We meet in gallery Ashok, an art space in Amsterdam that features primarily Indian artists, where she’s had an exhibition for the past month. "It's not like I actively look for Indian communities”, she says while making coffee. Though her parents were born in India, Majumdar grew up in Britain. She later studied at FOTOFactory in Amsterdam, and is now trying to make her way as a photographer in Holland, so she’s included also in the mix of nationalities which contribute to the eclectic concept of ‘Dutch photography’.
It’s also this mixture of identities that inspires her work. For example, through her photography projects, she’s able to explore what India means to her. "My photos aren't very direct”, she explains. "They're more about my own feelings. In one of my photos for example, I'm peeking into my aunt and uncle's house, and surprised that I see my uncle eating his dinner while sitting on the floor. I look at him from behind a half-open door. I'm surprised that they still live in that way. They never moved out, but the rest of my family is in America and we're in London. So I'm not used to that lifestyle. It's the shock that I can feel on the one hand so at home in India, so welcome, but on the other hand I'm not really at home because I don't know their habits”.
NEW 2013 features photographs from her series Scapes, some simple but surprising patterns in landscapes, from the meandering of a river to the chaos of an Indian market.

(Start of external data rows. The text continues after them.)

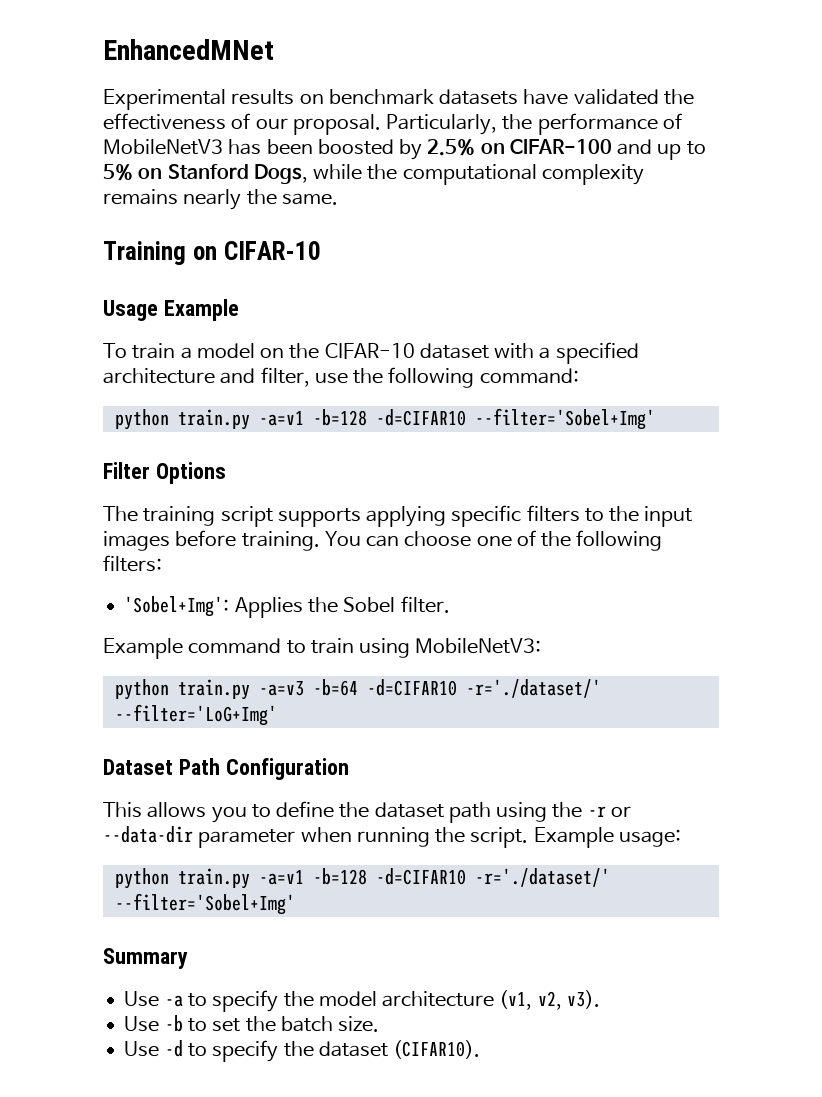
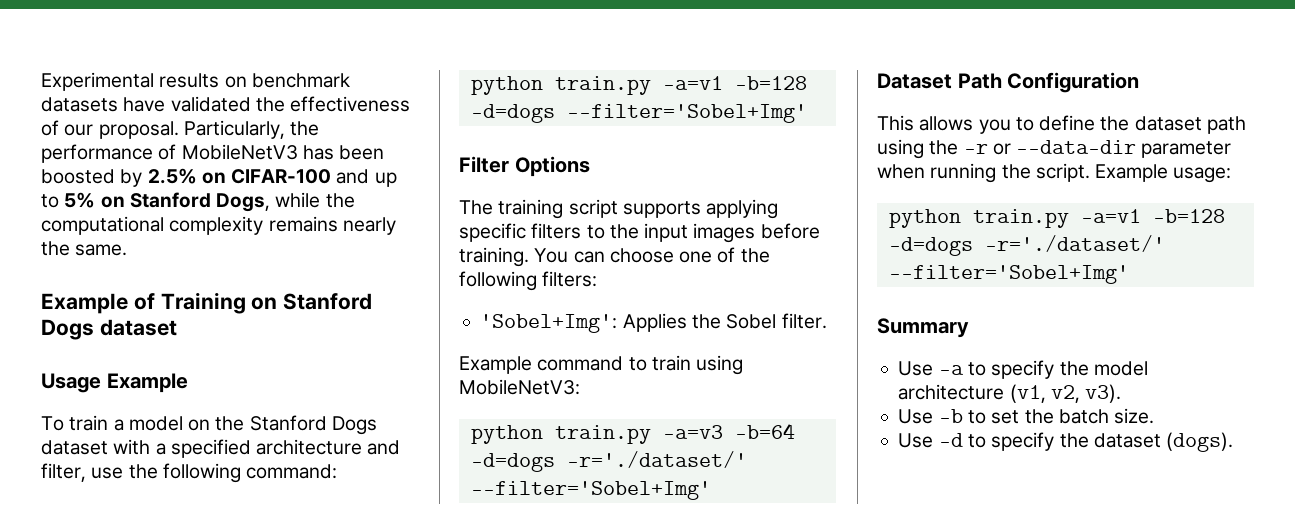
- EnhancedMNet
- Training on CIFAR-10
+ Example of Training on Stanford Dogs dataset
- To train a model on the CIFAR-10 dataset with a specified architecture and filter, use the following command:
+ To train a model on the Stanford Dogs dataset with a specified architecture and filter, use the following command:
- python train.py -a=v1 -b=128 -d=CIFAR10 --filter='Sobel+Img'
+ python train.py -a=v1 -b=128 -d=dogs --filter='Sobel+Img'
- python train.py -a=v3 -b=64 -d=CIFAR10 -r='./dataset/' --filter='LoG+Img'
+ python train.py -a=v3 -b=64 -d=dogs -r='./dataset/' --filter='Sobel+Img'
- python train.py -a=v1 -b=128 -d=CIFAR10 -r='./dataset/' --filter='Sobel+Img'
+ python train.py -a=v1 -b=128 -d=dogs -r='./dataset/' --filter='Sobel+Img'
- Use -d to specify the dataset (CIFAR10).
+ Use -d to specify the dataset (dogs).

It means a lot to Majumdar to be published as Dutch talent. "Publishing in NEW means both recognition for my work, but also recognition for being a photographer in The Netherlands. I mean, I did have Dutch photography education, but people still might see you as a non-Dutch artist”.
Majumdar likes living in Amsterdam, where she's resided for eleven years now: "There are many advantages, but the most important one is that it's easier to have part-time jobs here. So you can make your art and also make a living by working three days a week. If I still lived in England, it would be very very odd, impossible actually, to work three days a week. Also the networks are smaller, it's easier to meet people here”.
Taking photos is something that photographers do by their very nature, but the activities around it, and trying to get their work out in the world, can be much harder. "Ever since my father gave me a small flat camera with 110 film when I was a kid, I was taking pictures”, Majumdar remembers. "I carried the camera around in a little red case, and everyone thought it was a thermos flask. So I was known for taking pictures with my thermos flask. I loved it. However, later on, editing a series and choosing direction was more difficult. During my studies I learnt to be able to describe my own project”. She laughs and then confesses, "I was a bit afraid when I went to the launch party of NEW last week. Somehow I was afraid I would have to justify my work again”.
She continues: "When you've studied photography, you know what acceptable quality is. But the real constant pull to photography is really making it your own thing. When people recognise your style. It's what makes photography very difficult too, I think. The only thing you can do is to keep going."